One day, his grandson said to him let’s go to the bounce house, and they traveled to the Nittany Mall in College Township, Centre County, Pennsylvania. The defendant operates a kids playground business at the mall, which includes several bounce house inflatable structures. Taylor intended to watch his grandson play in the bounce houses. Taylor’s wife, daughter, and son-in-law were also present, though they drove separately and entered the business later.
When Taylor attempted to enter the business with his service animal, the owner of the business told Taylor to leave. He advised Taylor that no dogs were allowed in the business at the direction of the business’s insurer. The individual also told Taylor that if he did not leave, the business would have them arrested. An owner of the business may have also called the police.
The plaintiff then spoke with the mall security employee who advised Taylor that the business was wrong, but also told him that the mall could not address the issue. Taylor then called 911. A patrol officer for the state college Police Department responded to the call. Taylor advised the officer that he was a disabled veteran, the dog was his service dog, and that he was denied entry into the business because of his service dog. He also said he wanted access to the store. The patrol officer responded firmly that she could not force the business to allow him in. For the next 14 minutes, Taylor and the officer engaged in a vigorous discussion over the issue that ultimately ended respectfully and cordially.

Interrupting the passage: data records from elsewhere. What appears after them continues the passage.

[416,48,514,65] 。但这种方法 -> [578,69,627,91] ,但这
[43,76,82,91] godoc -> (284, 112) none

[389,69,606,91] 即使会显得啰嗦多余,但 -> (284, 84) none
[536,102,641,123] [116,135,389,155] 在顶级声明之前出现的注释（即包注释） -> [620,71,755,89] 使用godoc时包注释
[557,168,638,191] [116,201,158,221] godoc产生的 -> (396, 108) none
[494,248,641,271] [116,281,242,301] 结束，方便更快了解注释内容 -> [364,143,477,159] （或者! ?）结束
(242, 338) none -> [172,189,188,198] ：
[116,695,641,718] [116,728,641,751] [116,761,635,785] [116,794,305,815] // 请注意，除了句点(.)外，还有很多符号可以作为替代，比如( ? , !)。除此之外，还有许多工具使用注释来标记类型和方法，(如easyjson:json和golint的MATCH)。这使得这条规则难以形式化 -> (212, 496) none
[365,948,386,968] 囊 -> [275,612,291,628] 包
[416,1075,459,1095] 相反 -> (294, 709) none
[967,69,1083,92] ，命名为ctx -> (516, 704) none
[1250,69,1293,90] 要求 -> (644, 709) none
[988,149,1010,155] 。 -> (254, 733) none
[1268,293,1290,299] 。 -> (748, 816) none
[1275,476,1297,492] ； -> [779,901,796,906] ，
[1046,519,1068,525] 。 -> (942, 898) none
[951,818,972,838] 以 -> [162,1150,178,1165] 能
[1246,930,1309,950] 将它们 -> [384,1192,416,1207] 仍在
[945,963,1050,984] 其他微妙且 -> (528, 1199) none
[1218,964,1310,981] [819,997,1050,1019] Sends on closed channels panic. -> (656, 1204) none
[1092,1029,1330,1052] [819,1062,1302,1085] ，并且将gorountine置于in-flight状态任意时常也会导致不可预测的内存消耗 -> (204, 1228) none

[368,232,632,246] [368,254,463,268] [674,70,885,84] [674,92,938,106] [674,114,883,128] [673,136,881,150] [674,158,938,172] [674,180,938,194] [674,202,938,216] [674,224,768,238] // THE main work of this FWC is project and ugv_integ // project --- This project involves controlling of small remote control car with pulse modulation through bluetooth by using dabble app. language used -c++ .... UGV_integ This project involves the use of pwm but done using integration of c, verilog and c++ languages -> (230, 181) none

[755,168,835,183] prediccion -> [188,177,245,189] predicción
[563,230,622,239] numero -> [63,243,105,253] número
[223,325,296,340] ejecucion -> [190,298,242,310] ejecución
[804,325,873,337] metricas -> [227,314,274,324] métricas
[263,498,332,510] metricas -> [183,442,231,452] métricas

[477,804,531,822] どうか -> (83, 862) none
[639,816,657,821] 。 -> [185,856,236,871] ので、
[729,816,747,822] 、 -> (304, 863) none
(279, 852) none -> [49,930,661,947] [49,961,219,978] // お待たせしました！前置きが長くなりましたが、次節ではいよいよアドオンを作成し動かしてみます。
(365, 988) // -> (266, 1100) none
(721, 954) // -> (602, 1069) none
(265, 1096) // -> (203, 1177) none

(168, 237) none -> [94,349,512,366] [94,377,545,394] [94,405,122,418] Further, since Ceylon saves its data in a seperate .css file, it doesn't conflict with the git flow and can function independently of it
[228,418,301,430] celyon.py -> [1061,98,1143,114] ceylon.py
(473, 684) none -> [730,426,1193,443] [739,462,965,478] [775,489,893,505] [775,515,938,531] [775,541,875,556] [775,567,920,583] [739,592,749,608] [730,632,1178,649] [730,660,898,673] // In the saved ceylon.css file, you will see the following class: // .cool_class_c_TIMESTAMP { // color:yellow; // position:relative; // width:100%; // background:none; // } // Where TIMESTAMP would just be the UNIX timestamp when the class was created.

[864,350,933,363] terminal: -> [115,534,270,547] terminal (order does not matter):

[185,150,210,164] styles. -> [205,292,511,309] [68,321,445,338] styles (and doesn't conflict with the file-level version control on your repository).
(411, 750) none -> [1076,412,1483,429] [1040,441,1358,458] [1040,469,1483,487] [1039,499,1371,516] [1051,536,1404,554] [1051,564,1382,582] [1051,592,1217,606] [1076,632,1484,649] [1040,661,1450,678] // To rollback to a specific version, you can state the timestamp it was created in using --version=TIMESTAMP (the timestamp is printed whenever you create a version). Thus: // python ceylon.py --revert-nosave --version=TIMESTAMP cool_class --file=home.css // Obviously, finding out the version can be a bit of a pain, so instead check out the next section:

At one point during the discussion, the patrol officer told the plaintiff to show her in the Crimes Code where it is a criminal matter at her level, and she would definitely enforce it, but it was not such a criminal matter. That assessment turns out to be wrong because the Pennsylvania Crimes Code makes it a summary offense to deny people access to certain businesses when they are using service dogs to assist with the disability. It is undisputed that the patrol officer did not advise the business that they were committing a summary offense by excluding Taylor from the premises because of a service dog. The patrol officer did not detain, arrest, or chart Taylor with any crimes.
The business owner told the officer that he had no problem with service animals, but his insurance company would not allow them in the business.
Taylor brought suit against the business under Title III of the ADA, a suit that the business never responded to, and against the police force (Borough of State College), for violating Title II of the ADA. Borough of State College filed a motion to dismiss.
II
Service Dogs Overview under Title II of the ADA
- DOJ issued regulations applicable to service dogs under Title III of the ADA in 1991 and then made them applicable to public entities (Title II), in rules published in 2010.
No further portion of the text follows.